Patchwork [4,of,5,STABLE,V2] check-code: detect incorrect format operation on the string not including "%"

login
register
mail settings
Submitter Katsunori FUJIWARA
Date April 15, 2014, 6:12 p.m.
Message ID <565620d1b409dcd0c46c.1397585552@juju>
Download mbox | patch
Permalink /patch/4376/
State Deferred
Headers show

Comments

Katsunori FUJIWARA - April 15, 2014, 6:12 p.m.
# HG changeset patch
# User FUJIWARA Katsunori <foozy@lares.dti.ne.jp>
# Date 1397585100 -32400
#      Wed Apr 16 03:05:00 2014 +0900
# Branch stable
# Node ID 565620d1b409dcd0c46c462e1ad66c622b2a8b85
# Parent  90d3ab077aa7a5192eeb0cdaf9d9e4228fbb7cb8
check-code: detect incorrect format operation on the string not including "%"

This patch introduces new patterns to detect incorrect format
operations on the string not including any "%" specifiers: it causes
TypeError at runtime.

Patterns newly introduced by this patch treat format operations in the
style below. This mainly focuses on format operations applied on the
value returned from "_()".

    ("format string") % v

Newly introduced patterns base on the ones for "% inside _()"
detection, and should avoid known problems fixed in preceding patches.

  - the format string may consist of multiple string components
    concatenated implicitly (by whitespaces) or explicitly (by "+")

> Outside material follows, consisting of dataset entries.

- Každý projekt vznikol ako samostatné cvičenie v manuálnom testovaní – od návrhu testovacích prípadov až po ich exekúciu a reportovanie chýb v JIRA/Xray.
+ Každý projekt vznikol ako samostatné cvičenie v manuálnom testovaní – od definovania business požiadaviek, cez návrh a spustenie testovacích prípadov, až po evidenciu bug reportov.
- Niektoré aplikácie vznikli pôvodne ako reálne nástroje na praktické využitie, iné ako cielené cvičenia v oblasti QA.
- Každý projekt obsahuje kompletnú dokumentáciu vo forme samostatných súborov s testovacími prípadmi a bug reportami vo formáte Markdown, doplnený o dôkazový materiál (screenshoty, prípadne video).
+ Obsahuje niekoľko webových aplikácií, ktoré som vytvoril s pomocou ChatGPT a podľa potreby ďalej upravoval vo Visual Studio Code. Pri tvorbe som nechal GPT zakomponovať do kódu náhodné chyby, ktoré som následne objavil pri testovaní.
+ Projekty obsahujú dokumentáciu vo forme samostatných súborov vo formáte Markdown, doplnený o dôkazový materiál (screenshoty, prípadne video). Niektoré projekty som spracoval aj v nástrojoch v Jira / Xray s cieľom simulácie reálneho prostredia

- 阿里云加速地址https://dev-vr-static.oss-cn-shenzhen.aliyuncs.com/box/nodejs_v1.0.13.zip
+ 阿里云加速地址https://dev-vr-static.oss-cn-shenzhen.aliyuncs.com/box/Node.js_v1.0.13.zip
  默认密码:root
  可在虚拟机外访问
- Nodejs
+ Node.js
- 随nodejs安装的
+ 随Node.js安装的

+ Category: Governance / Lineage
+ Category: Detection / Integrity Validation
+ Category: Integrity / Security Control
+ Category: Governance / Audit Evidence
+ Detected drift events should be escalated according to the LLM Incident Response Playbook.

        ("format"   " string") % v
        ("format" + " string") % v

  - the format string and mapping operator may not be placed in the
    same line

        (("format string")
         % v)

  - there may be some leading whitespaces before the format string

        (
         "format string") % v

To aware "%" in strings, this patch prevents "repquote()" from
normalizing "%" into another character.
Siddharth Agarwal - April 17, 2014, 4:19 a.m.
On 04/15/2014 11:12 AM, FUJIWARA Katsunori wrote:
> # HG changeset patch
> # User FUJIWARA Katsunori <foozy@lares.dti.ne.jp>
> # Date 1397585100 -32400
> #      Wed Apr 16 03:05:00 2014 +0900
> # Branch stable
> # Node ID 565620d1b409dcd0c46c462e1ad66c622b2a8b85
> # Parent  90d3ab077aa7a5192eeb0cdaf9d9e4228fbb7cb8
> check-code: detect incorrect format operation on the string not including "%"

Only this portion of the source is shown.